Hacker Newsnew | past | comments | ask | show | jobs | submitlogin

Worth noting - IIRC the stream mentioned that it could do up to 16 simultaneous projections at little additional performance cost. This is important for VR...a big part of the cost, when you are dumping many vertices to the GPU, is performing a transform on each vertex (a four component vector multiplied by a 4x4 matrix) +. Even bigger cost comes from filling the resulting polygons, which if done in two passes (as is fairly common) results in something that violates cache across the tiles that get filled. So, in other words, its expensive to render something twice, as is needed for each eye in VR - from what they have shown, their new architecture largely reduces this problem.

+ This is a "small" part of the cost, but doing 5m polygons at 60 fps can result in about 30 GFLOPS of compute for that single matrix operation (in reality, there are many vertex operations and often many more fragment operations).



I was thinking about this earlier - the transition from a warp of 32 to a warp of 64 that Pascal supposedly made sounds exactly like how you would accelerate multiple projections (by at least a factor of 4).

edit: apparently Pascal still has a warp-size of 32.


I am not sure I follow, how does processing 64 vertices instead of 32 at once accelerates anything, provided the total number of ALUs is the same?


A major concept in GPGPU programming is "warp coalescing".

Threads are executed an entire warp at a time (32 or 64 threads). All threads execute all paths though the code block - eg if ANY thread executes an if-statement, ALL threads execute an if-statement. The threads where the if-statement is false will execute NOP instructions until the combined control flow resumes. This formula is followed recursively if applicable (this is why "warp divergence/branch divergence" absolutely murders performance on GPUs).

When threads execute a memory load/store, they do so as a bank. The warp controller is designed to combine these requests if at all possible. If 32 threads all issue a request for 32 sequential blocks, it will combine them into 1 request for 32 blocks.
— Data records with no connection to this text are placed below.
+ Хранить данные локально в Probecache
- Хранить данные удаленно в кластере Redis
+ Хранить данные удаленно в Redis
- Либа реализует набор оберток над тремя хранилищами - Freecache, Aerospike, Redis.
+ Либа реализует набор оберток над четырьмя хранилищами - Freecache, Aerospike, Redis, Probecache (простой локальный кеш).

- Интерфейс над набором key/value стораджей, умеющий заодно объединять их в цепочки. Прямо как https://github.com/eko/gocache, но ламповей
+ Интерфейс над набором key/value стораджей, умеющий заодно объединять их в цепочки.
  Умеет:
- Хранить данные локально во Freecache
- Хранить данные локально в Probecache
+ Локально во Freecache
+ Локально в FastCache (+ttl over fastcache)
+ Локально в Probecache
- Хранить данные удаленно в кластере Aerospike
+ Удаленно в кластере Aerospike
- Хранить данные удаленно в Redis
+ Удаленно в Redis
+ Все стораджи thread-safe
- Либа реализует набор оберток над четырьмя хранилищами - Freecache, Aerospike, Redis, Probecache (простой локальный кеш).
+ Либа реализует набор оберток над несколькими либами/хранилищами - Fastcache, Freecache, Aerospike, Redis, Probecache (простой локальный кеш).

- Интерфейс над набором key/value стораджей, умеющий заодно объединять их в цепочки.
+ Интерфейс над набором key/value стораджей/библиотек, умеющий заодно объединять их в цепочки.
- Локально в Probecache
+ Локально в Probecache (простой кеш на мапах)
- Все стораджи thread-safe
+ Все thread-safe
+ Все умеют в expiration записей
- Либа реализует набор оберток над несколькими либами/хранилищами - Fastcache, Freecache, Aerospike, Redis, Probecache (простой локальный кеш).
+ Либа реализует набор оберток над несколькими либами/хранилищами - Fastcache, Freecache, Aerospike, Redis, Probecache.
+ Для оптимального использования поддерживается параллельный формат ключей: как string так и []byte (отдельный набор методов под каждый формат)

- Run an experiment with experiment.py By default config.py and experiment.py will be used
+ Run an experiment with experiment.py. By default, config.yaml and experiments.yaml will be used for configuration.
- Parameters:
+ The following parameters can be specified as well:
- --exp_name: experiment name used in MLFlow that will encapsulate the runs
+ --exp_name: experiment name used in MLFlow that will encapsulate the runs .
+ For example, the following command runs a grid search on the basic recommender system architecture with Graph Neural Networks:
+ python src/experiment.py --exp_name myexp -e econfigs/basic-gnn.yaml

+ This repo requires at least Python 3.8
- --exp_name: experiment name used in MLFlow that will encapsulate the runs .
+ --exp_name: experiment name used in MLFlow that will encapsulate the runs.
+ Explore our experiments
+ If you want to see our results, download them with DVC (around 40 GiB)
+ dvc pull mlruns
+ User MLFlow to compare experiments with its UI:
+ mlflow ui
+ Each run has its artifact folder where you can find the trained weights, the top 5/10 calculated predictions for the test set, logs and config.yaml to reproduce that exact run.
However, it cannot do anything if the request isn't either contiguous (a sequential block of the warp-size) or strided (a block where thread N wants index X+0, N+1 wants thread X+0, X+2N, etc). In other words - it doesn't have to be contiguous, but it does have to be uniform. The resulting memory access will be broadcast to all units within the warp, and this is a huge factor in accelerating compute loads.

Having a warp-size of 64 hugely accelerates certain patterns of math, particularly wide linear algebra.

edit: apparently Pascal still has a warp-size of 32.


Wow, memory access on NVidia is pretty bad. AMD has a separate unit that coalesces memory requests and goes through cache so if you do strided loads, for example, the next load will likely be reading data cached by the previous one and it does not matter how many lanes are active. AMD has 64-wide "wraps" btw and it does not seem superior to NV in computation on the same number of ALUs.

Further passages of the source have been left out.